Trois des personnes assistant à la réunion dans un suburb de Chicago étaient sur le point de faire faillite. Elles avaient dépensé la plupart de leur argent et tout leur temps pendant les deux dernières années pour essayer de commercialiser une innovation radicale appelée “Liquid Life”, une boisson entièrement naturelle faite à 100 % de fruits en purée. Elles avaient développé un emballage en plastique attrayant, six saveurs délicieuses et des matériaux promotionnels accrocheurs au point de vente.
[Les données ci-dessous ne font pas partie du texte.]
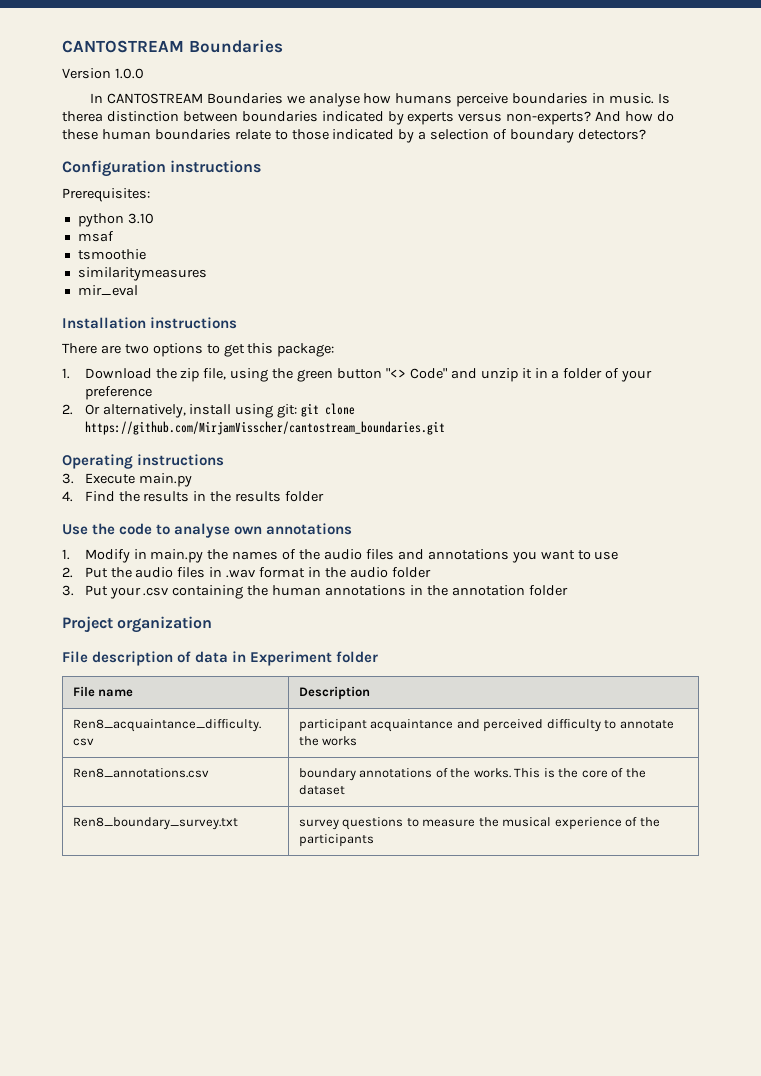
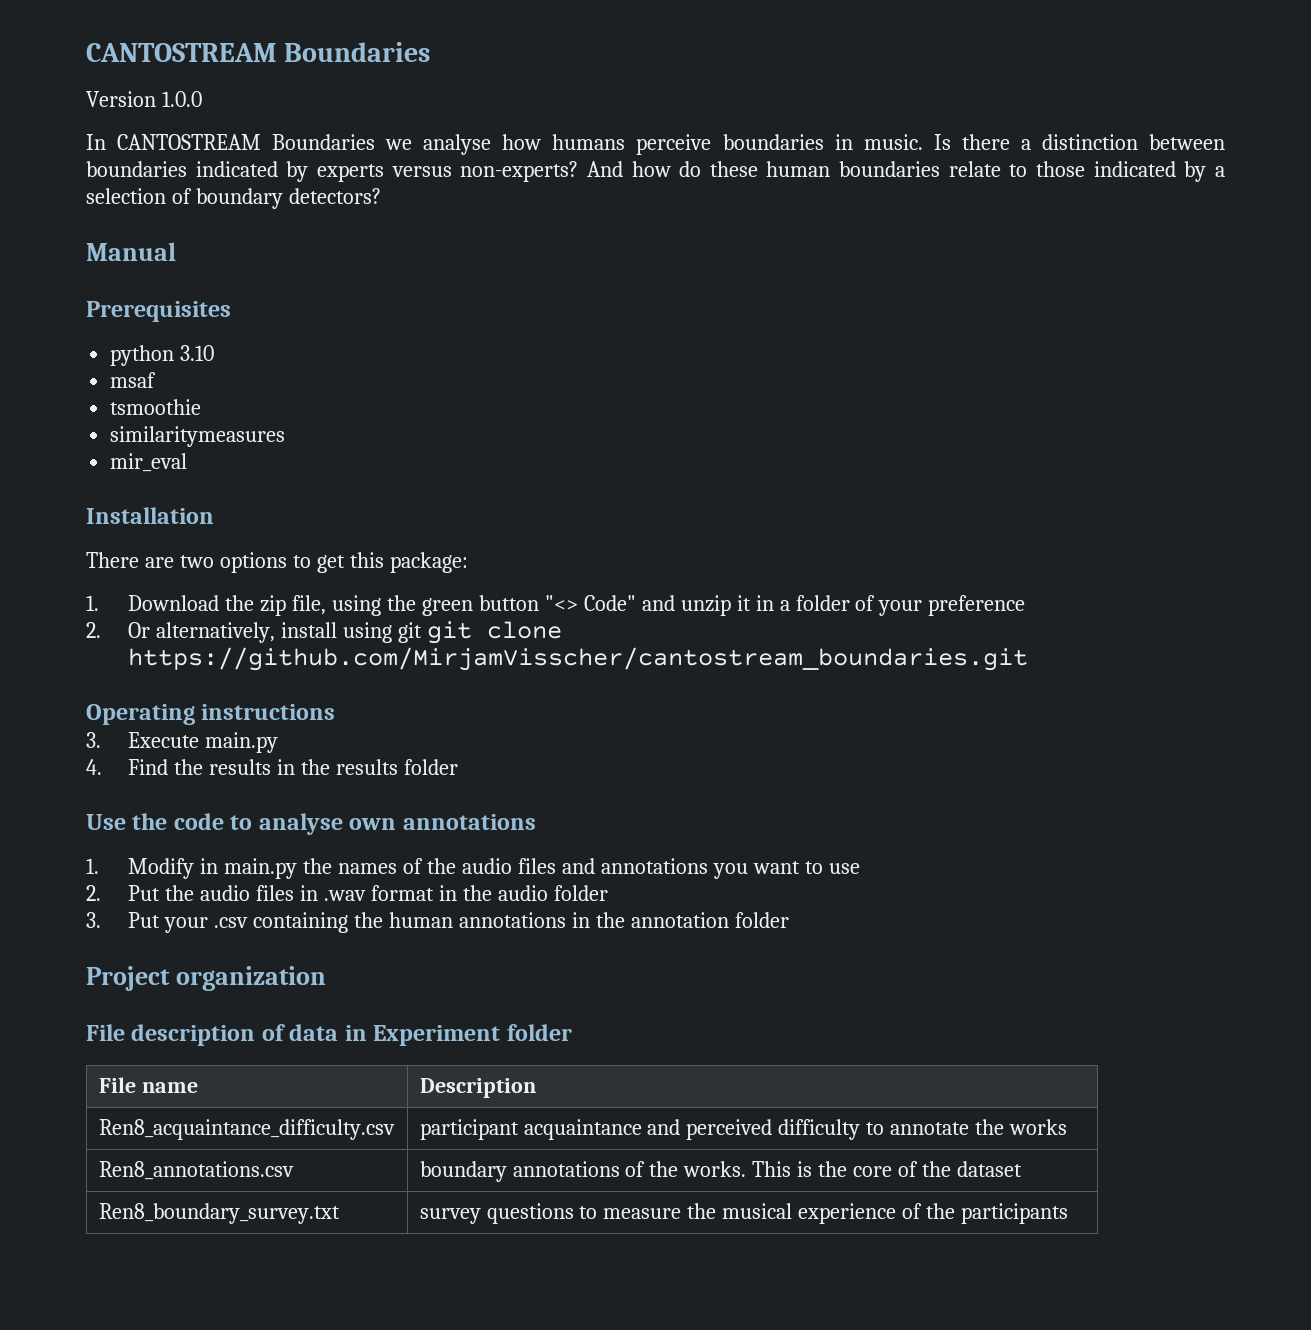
- Is therea distinction between boundaries indicated by experts versus non-experts?
+ Is there a distinction between boundaries indicated by experts versus non-experts?
- Configuration instructions
- Prerequisites:
+ Manual
+ Prerequisites
- Installation instructions
+ Installation
- 2. Or alternatively, install using git: git clone https://github.com/MirjamVisscher/cantostream_boundaries.git
+ 2. Or alternatively, install using git git clone https://github.com/MirjamVisscher/cantostream_boundaries.git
Les supermarchés leur avaient dit qu'ils aimaient l'idée et qu'ils seraient ravis de vendre le produit. Cependant, les consommateurs ne savaient rien de “Liquid Life” et il faudrait des millions de dollars pour commercialiser l'innovation de la manière dont les trois entrepreneurs voulaient le faire. Maintenant, ils étaient à court d'argent et de temps. Quatre autres personnes étaient présentes à la réunion. Deux étaient des banquiers d'investissement, un était un capital-risqueur, et un vice-président de Big Food, Inc., une entreprise alimentaire et de boissons du Fortune 100. Trois de ces quatre ont essayé, une fois de plus, de convaincre les entrepreneurs de “Liquid Life” de vendre leurs idées et leur technologie à l'entreprise alimentaire. Encore une fois, ce conseil a été accueilli par un refus émotionnel. L'argument était toujours le même : l'entreprise alimentaire adorait la technologie révolutionnaire et était désespérée de trouver une nouvelle idée radicale qui pourrait redonner vie à l'une de ses catégories de produits existants, mais elle ne pouvait pas payer beaucoup pour une innovation non prouvée. Les “Liquid Lifers” adoraient l'idée d'avoir les ressources d'une grande entreprise derrière eux, mais ils savaient que l'entreprise alimentaire étoufferait leurs rêves de commercialisation et contrôlerait la manière dont ils développaient de futurs produits. Aucun d'eux ne voulait rejoindre une grande entreprise—bien que très prospère—cotée en bourse. Les banquiers d'investissement avaient amené l'entreprise alimentaire à la réunion et avaient conseillé aux “Liquid Lifers” de vendre. Le capital-risqueur n'était pas si sûr.
Robert Stringer (Sat,) a étudié cette question.